As the roof of Europe begins to fall in … 83

Greek fury, British candor.

See a video clip of Greek politicians slapping each other here. A male member of the Nazi “Golden Dawn” party and a female member of the Communist Party come to blows on a TV show, after the Nazi throws water (or something) at another leftist lady.

And here Nigel Farage of the United Kingdom Independence Party “tells it like it is” in the European parliament. ( A talking shop merely, it has no powers. The EU is run by the diktat of bureaucrats. It is not a democracy.)

Europe on the brink of catastrophe 126

Germany and France drove the creation of the European Union (EU). Both wanted to be part of a vaster, more powerful political entity: Germany in order, forlornly, to dissolve its national guilt in it; and France, pathetically, to rival the power of the United States with it. Neither hope has been fulfilled. The EU is a failure.

What is the EU? It’s a conglomerate of disparate nations, run by unelected bureaucrats. It has a parliament with no power worth having.

How could it have been expected to succeed? It doesn’t even have a common language. Every document “of major public importance or interest” has to be translated into every one of its 23 official languages.

Imagine the cost of that alone. Bill Bryson wrote (in his book Mother Tongue) that way back in 1987, when the inchoate union was called the European Economic Community (EEC) –

An internal survey found that it was costing $25 a word, $500 dollars a page, to translate all its documents. One in every three employees of the European Community is engaged in translating papers and speeches. A third of all administrative costs – $700 million in 1987 – was taken up with paying for translators and interpreters. Every time a member is added [to the original 6], as most recently with Greece, Spain, and Portugal, the translation problems multiply exponentially.

There are now 27 member states, prices have risen steeply, and in any case no one knows how much the EU pays for anything.
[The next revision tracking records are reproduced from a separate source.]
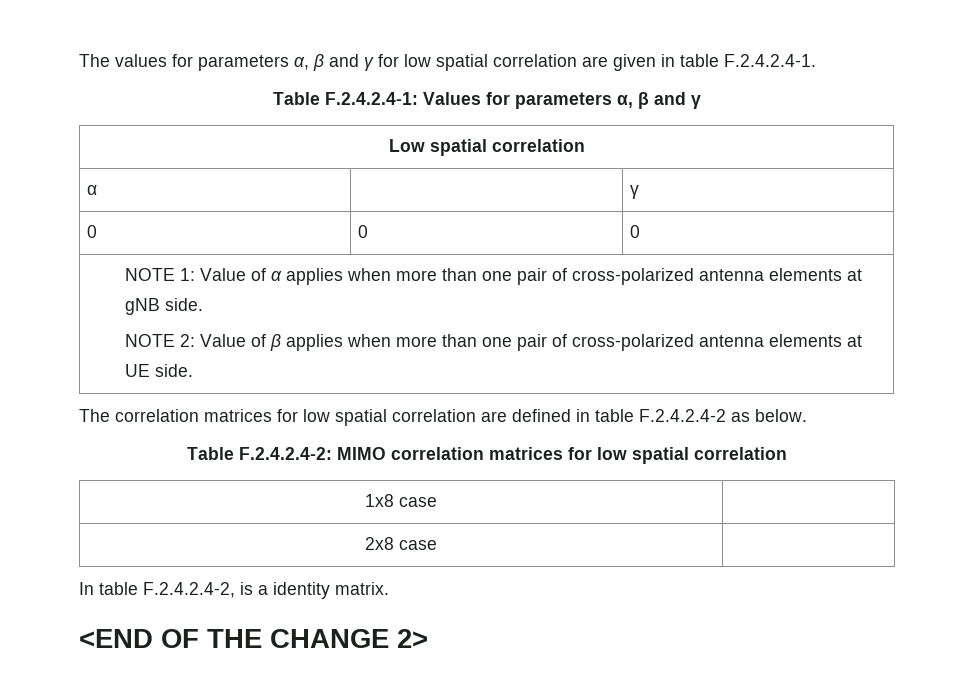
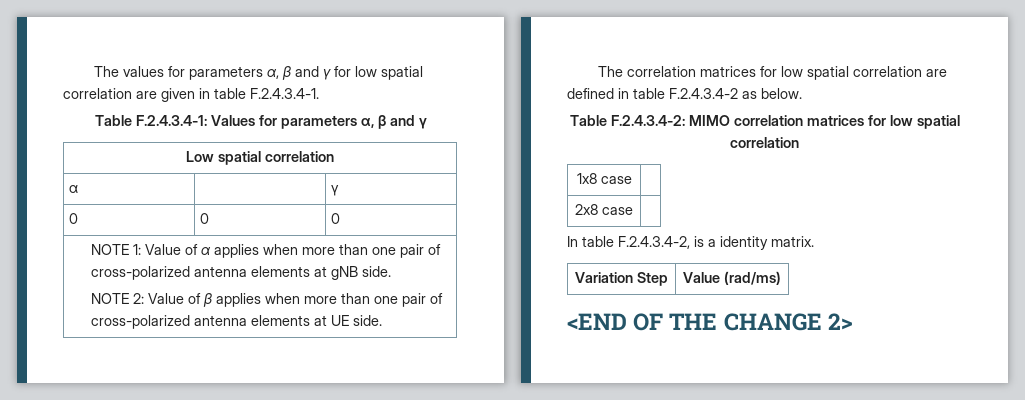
- The values for parameters α, β and γ for low spatial correlation are given in table F.2.4.2.4-1.
- Table F.2.4.2.4-1: Values for parameters α, β and γ
+ The values for parameters α, β and γ for low spatial correlation are given in table F.2.4.3.4-1.
+ Table F.2.4.3.4-1: Values for parameters α, β and γ
- The correlation matrices for low spatial correlation are defined in table F.2.4.2.4-2 as below.
+ The correlation matrices for low spatial correlation are defined in table F.2.4.3.4-2 as below.
- Table F.2.4.2.4-2: MIMO correlation matrices for low spatial correlation
+ Table F.2.4.3.4-2: MIMO correlation matrices for low spatial correlation
- In table F.2.4.2.4-2, is a identity matrix.
+ In table F.2.4.3.4-2, is a identity matrix.
+ Variation Step | Value (rad/ms)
Its costs are never accurately calculated.

Because it is irredeemably corrupt, its accounts cannot be cleared. Despairing auditors who turned whistle-blower have been sacked and abused. Officials riding the  gravy-train grow rich on fraud.

Now its nemesis has caught up with it. The 16 member states that adopted the euro as their currency  are not at ease with one another. Their socialist policies are bankrupting them as they were bound to do. Greece has been temporarily saved from economic death by the rest of the EU (and also by the IMF, to which American tax-payers contribute the most). But the peoples, especially the Germans who’ve been made to fork out the bulk of the EU contribution, resent having to do it. (Recent elections in Germany’s most populous state of North Rhine-Westphalia indicate that voters are angry with the federal government’s decision to help Greece and “defend the Euro”.)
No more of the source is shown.